Опыта в этом деле у меня было немного, но я довольно быстро нащупал рычажок. Упёр линейку и нажал, одновременно нажимая кнопку на ручке. Линейка сорвалась и ничего не получилось.

Я осторожно покрутил головой и попробовал вставить в замок отвёртку. Вставить и повернуть. Машина была неновой и цилиндрик, вмонтированный в ручку болтался практически на соплях. Пык… Отвёртка повернулась и пипка защёлки поднялась вверх.

Я осторожно открыл дверь и забрался внутрь. Запустил руку и нащупал провода. Парень, конечно, мне не нравился, но вред без нужды причинять не хотелось. Завести москвичонка без ключа было легко. Вырвать провода, скрутить их вместе и прижать жёлтенький проводок от стартёра. В последний момент решил попробовать отвёртку.

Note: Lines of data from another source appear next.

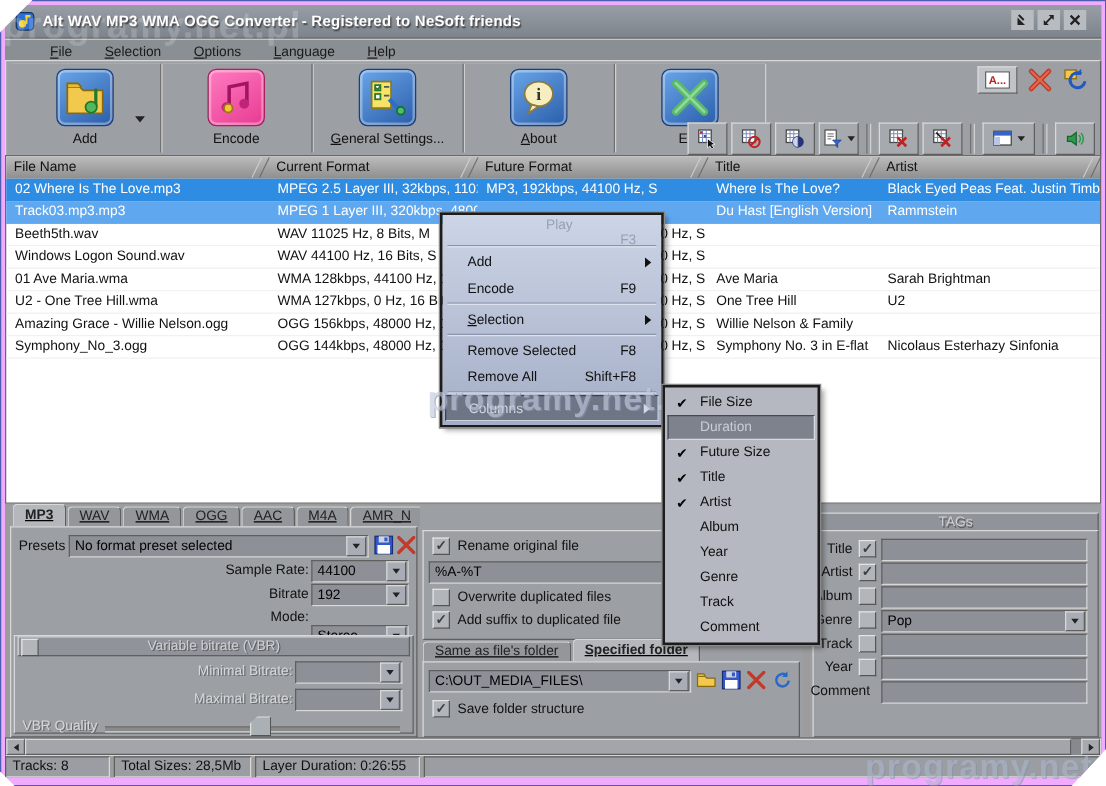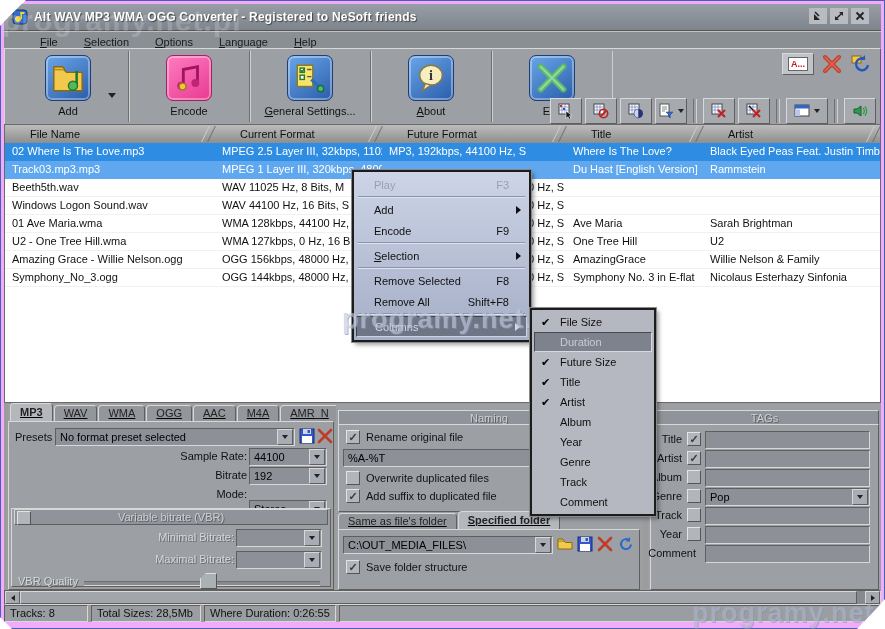--- a/index.html
+++ b/index.html
@@ -47,7 +47,7 @@
   
   .filelist{position:absolute;left:0;right:0;top:120px;height:277px;background:#fff;border:1px solid #6a6a6a;}
   .fhead{display:flex;height:18px;background:linear-gradient(#bcbcbc,#8e8e8e);font-size:11px;color:#111;}
-  .fh-cell{display:flex;align-items:center;padding-left:25px;position:relative;box-sizing:border-box;}
+  .fh-cell{display:flex;align-items:center;padding-left:6px;position:relative;box-sizing:border-box;}
   .fh-cell::after{content:"";position:absolute;right:3px;top:1px;bottom:1px;width:5px;border-right:1px solid #6d6d6d;border-left:1px solid #cdcdcd;transform:skewX(-26deg);}
   .frow{display:flex;height:17px;font-size:11px;color:#111;align-items:center;border-bottom:1px solid #f1f1f1;}
   .frow>div{padding-left:7px;white-space:nowrap;overflow:hidden;box-sizing:border-box;height:17px;line-height:17px;}

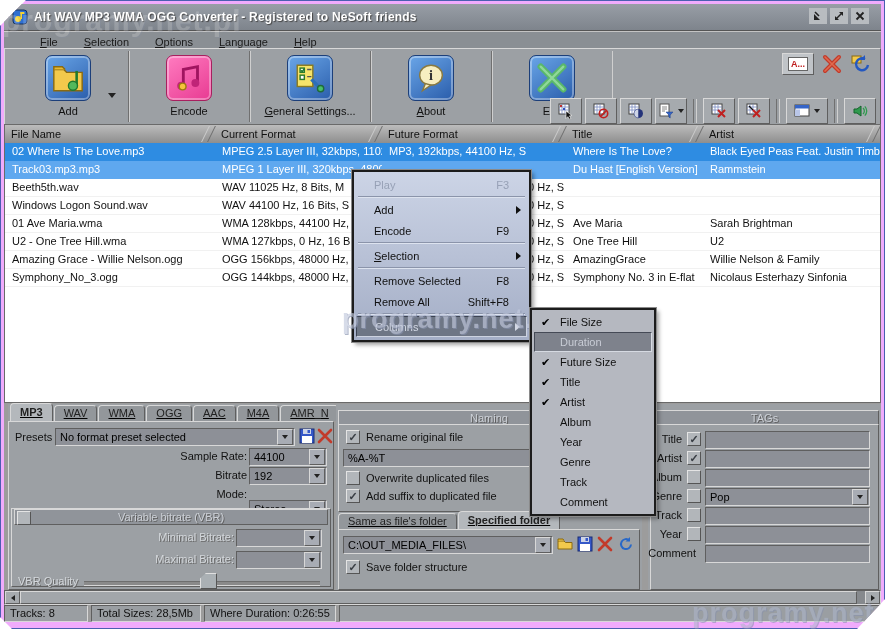--- a/index.html
+++ b/index.html
@@ -60,7 +60,7 @@
   .ctxmenu{position:absolute;left:348px;top:166px;width:171px;background:linear-gradient(180deg,#ccd4e6,#a4aec6);border:2px solid #1c1c1c;box-shadow:0 0 0 1px #8a8a8a,3px 3px 4px rgba(0,0,0,.35);padding:2px;z-index:40;font-size:11px;}
   .mi{height:21px;display:flex;align-items:center;padding:0 6px 0 18px;color:#101010;position:relative;}
   .mi .sc{margin-left:auto;padding-right:12px;}
-  .mi.dis{color:#97a1b6;}
+  .mi.dis{color:#97a1b6;flex-direction:column;}
   .mi .arrow{position:absolute;right:6px;width:0;height:0;border-top:4px solid transparent;border-bottom:4px solid transparent;border-left:5px solid #101010;}
   .msep{height:0;border-top:1px solid #8b94aa;border-bottom:1px solid #dde3ef;margin:1px 2px;}
   .mi.hot{background:#6e7685;color:#d3d8e4;border:1px solid;border-color:#3c4352 #cdd3e0 #cdd3e0 #3c4352;height:19px;margin:1px 0;}

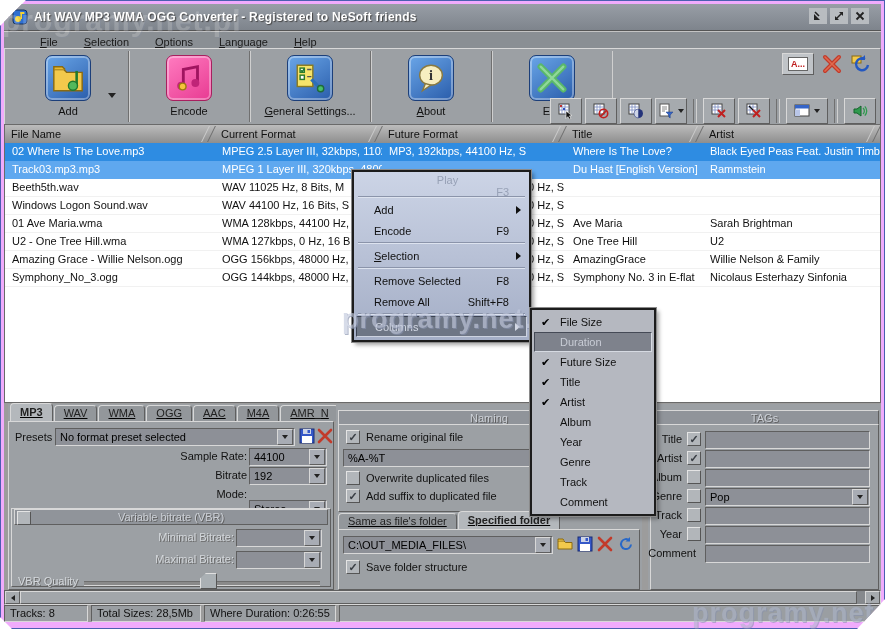--- a/index.html
+++ b/index.html
@@ -357,7 +357,6 @@
       <div class="c0">Amazing Grace - Willie Nelson.ogg</div>
             <div class="c1">OGG 156kbps, 48000 Hz, 16 Bits,</div>
             <div class="c2 frag">00 Hz, S</div>
-            <div class="c3">AmazingGrace</div>
             <div class="c4">Willie Nelson &amp; Family</div>
     </div>
     <div class="frow">

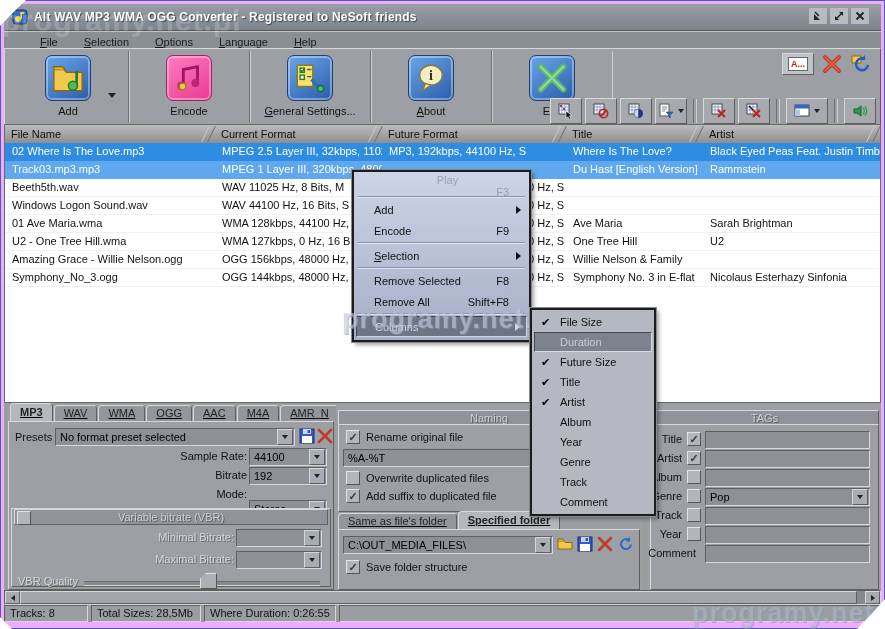--- a/index.html
+++ b/index.html
@@ -501,7 +501,6 @@
   </div>
 
   <div class="panelbox" style="left:332px;top:400px;width:306px;height:186px;">
-    <div class="hdrbar" style="top:6px;"><span>Naming</span></div>
     <div class="grp" style="left:2px;right:2px;top:20px;height:86px;">
       <div class="cbrow" style="left:7px;top:5px;">
               <span class="cb checked"></span>

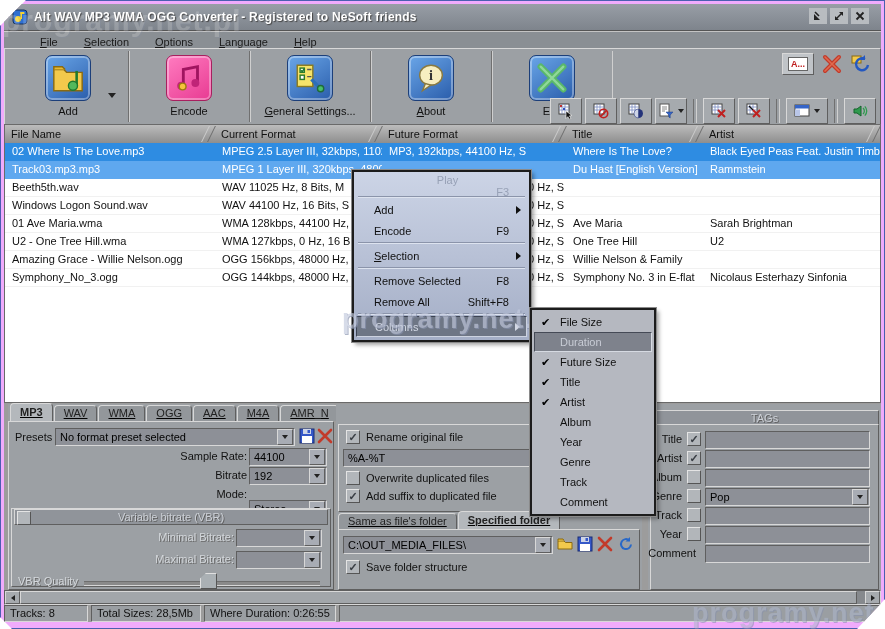--- a/index.html
+++ b/index.html
@@ -615,7 +615,7 @@
   <div class="statusbar">
     <div class="st-cell" style="width:84px;">Tracks: 8</div>
     <div class="st-cell" style="width:110px;">Total Sizes: 28,5Mb</div>
-    <div class="st-cell" style="width:132px;">Where Duration: 0:26:55</div>
+    <div class="st-cell" style="width:132px;">Layer Duration: 0:26:55</div>
     <div class="st-cell" style="flex:1;"></div>
   </div>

Старичок вздрогнул, затарахтел и… завёлся. Я потихоньку тронулся с места и поехал. Не бойся, Ален Делон. Не заберу я твою тачку. Покатаюсь и отдам. Через несколько дней получишь в целости и сохранности.

Я направил свою лайбу на выезд из двора, но, проезжая мимо припаркованных у обочины машин, остановился. Быстро выскочил и, потянул за край матерчатого чехла, закрывающего одну из них. Из-под него показалась старенькая «Победа».

— Верну, — кивнул я. — Когда-нибудь.

Стянув тяжёлый чехол, я бросил его на переднее сиденье и ударил по газам.

Доехав до универмага, я остановился во дворе, неподалёку от служебного входа. Встал за старой тёмно-синей «Ниссой». Судя по спущенным шинам и изрядно проржавевшему борту, она стояла здесь долго.

Я накинул чехол на «Москвич» и подошёл к польской старушке. Перед этой тачкой будет стоять налётчик в военной форме. По плану налётчиков он будет закидывать машину сопровождения бутылками с коктейлем Молотова.

Я подобрался к двери микроавтобуса со стороны кустов и попытался открыть. С третьего раза у меня получилось. Потом пришлось повозиться, чтобы закрыть. Не хотелось бы в день операции найти в тачке бомжа или бухающих подростков.

Убедившись, что всё в порядке, я ещё раз огляделся и, обойдя дом, вышел на улицу. Ну, будем надеяться, что всё готово. Главное, чтобы Сапфир не подвёл.


В Верхотомск я прилетел рано утром. Зашёл домой, сварил кофе, вскрыл пачку «Юбилейного», отрезал кусочек «Пошехонского». Из радио нёсся жизнерадостный голос диктора:

Заводы и шахты, домны и машины, приборы и новейшие автоматы — всё то, что мы называем производственными фондами, — это огромное богатство народа, — отметил товарищ Брежнев, — но это богатство нужно уметь по-настоящему использовать…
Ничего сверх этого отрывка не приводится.